We discussed a vision based on the type of music I was getting into at the time. Electronic and “vibey.” Visceral, engaging, and true to my abilities and myself.
That conversation started an upward trend. A few weeks after we spoke, I randomly connected with ADHD, a producer and DJ who had just moved back to Atlanta from Seattle. We ran into each other while I was touring a studio space and decided on the spot to start working together. The result is the “3 Cheers” EP. Combining my penchant for pop music, his deep background in the electronic scene, and my emerging love of artists like James Blake, Purity Ring, Little Dragon, Diplo, M83, Active Child, we continue to craft records based on our combined talents, our similar loves, and our dissimilar backgrounds. We fight about music all the time. But I think that’s what makes it work at the end of the day. There’s a creative struggle to find the best answer to the puzzle. Along the way, my writing for other artists has also taken a turn for the better. I now have several songs in the pipeline at major labels with a realistic goal of having my first major placement before summer ends.
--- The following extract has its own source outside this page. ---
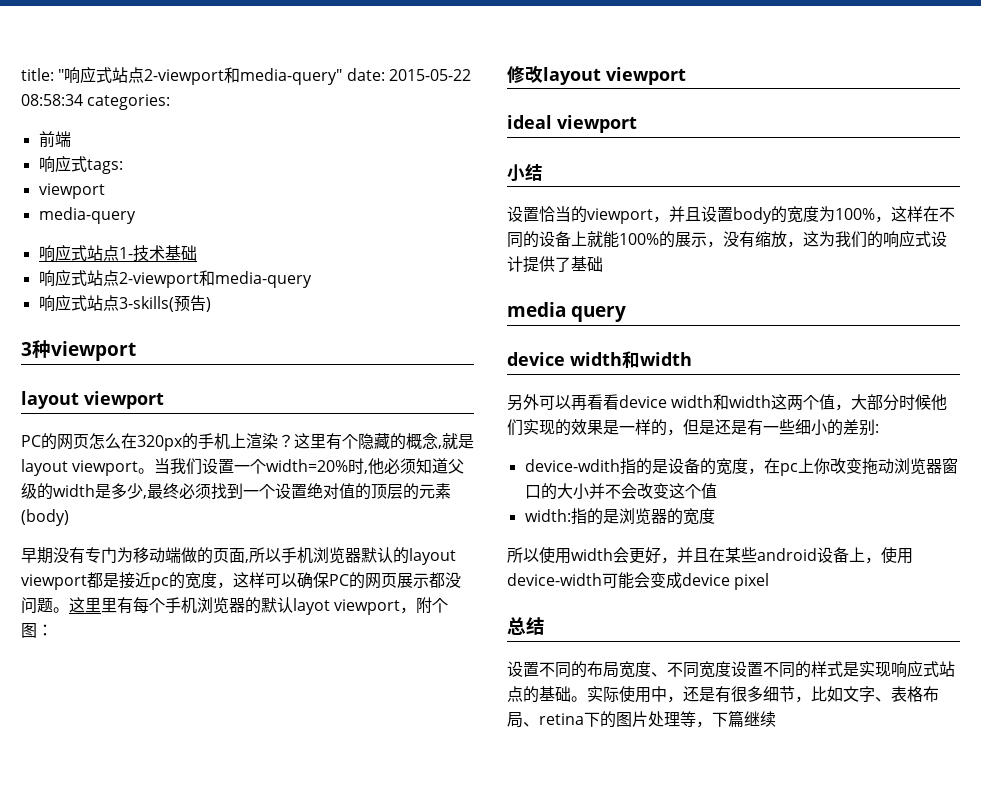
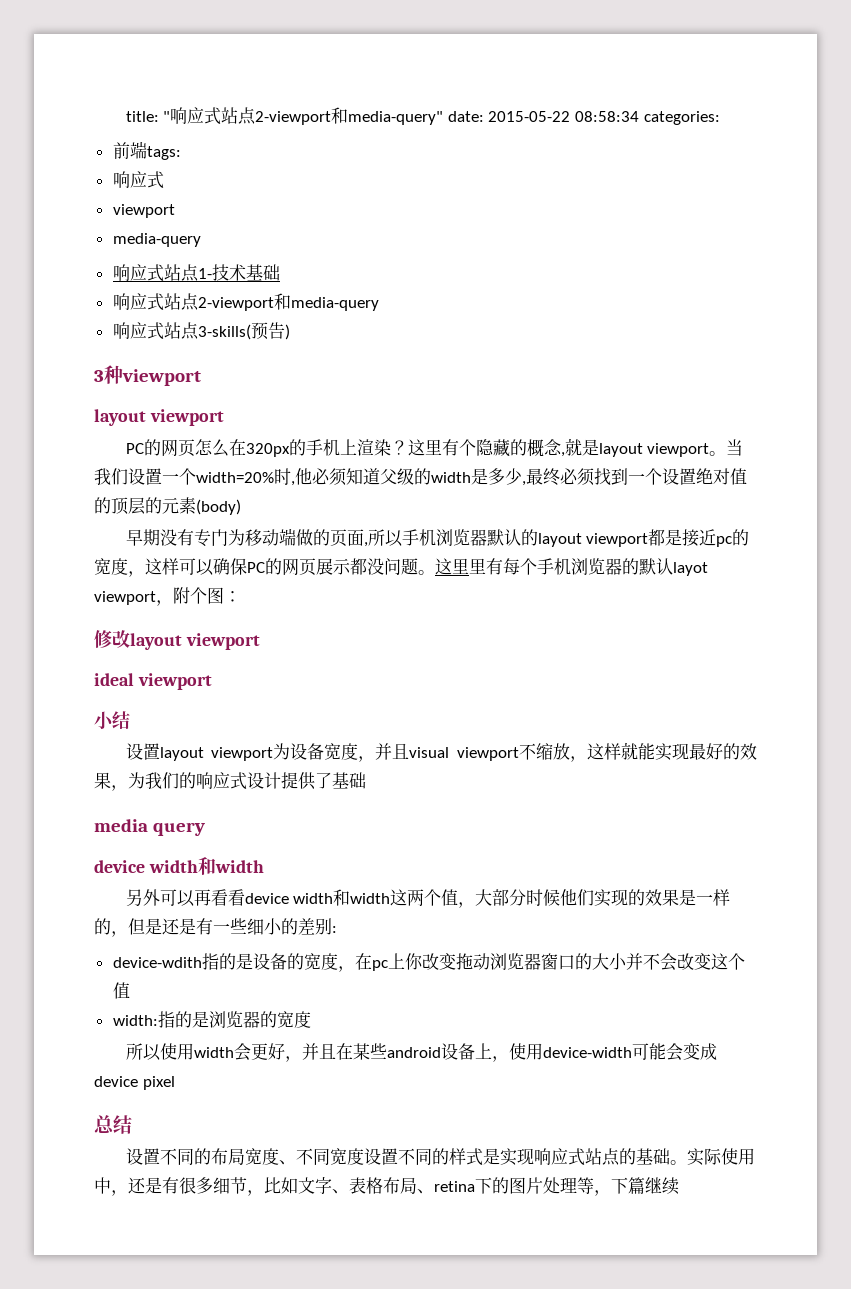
[38,155,123,174] // 响应式tags: -> [146,146,181,160] [112,171,164,189] tags: // 响应式
[539,206,955,224] [507,231,819,248] 恰当的viewport，并且设置body的宽度为100%，这样在不同的设备上就能100%的展示，没有缩放，这 -> [159,742,757,762] [94,772,128,791] layout viewport为设备宽度，并且visual viewport不缩放，这样就能实现最好的效果，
This past fall, ADHD and I, along with the band Phive, toured the southeast on an X-BOX sponsored college tour to support “3 Cheers.” It was a blast and really let me know that the music we created is meant for great things. The energy at every single show was electric throughout, but at no time was it better than it was for the last song, “Love War.” It was almost like you could sense a change in brain chemistry when the song came on. Girls would jump on stage and start dancing; everyone was jumping with their hands in the air. As a performer, I know the difficulties of getting this reaction when your audience knows the song intimately. Later in the tour we started performing the song with live drums, electric guitar, and keys. It’s so perfect because the song and the EP as a whole wasn’t meant to be about the experience of being at a big DJ show but bringing the live pop element to it through my vocals and through the energy that I bring on stage. Adding these additional elements put the whole vision into sync. I love going to DJ and electronic shows, and, there’s a sense of camaraderie and total immersion in the music that I’ve only ever felt in that genre. That’s why it’s my home now. I feel, hear, smell, and think the music in those environments.
I’m so happy to know that Top 40 PDs and DJs are getting this vision. We’ve gotten great feedback on the record at this level, and I have such a strong team around me working it. Honestly, I couldn’t be happier that I was forced to struggle for these past couple years. It built character and I can be proud of the fact that I’m about to accomplish something I set out to do completely independently. I’m really happy to have y’all on the team to take this vision further and make “Love War” the raging success it can and should be!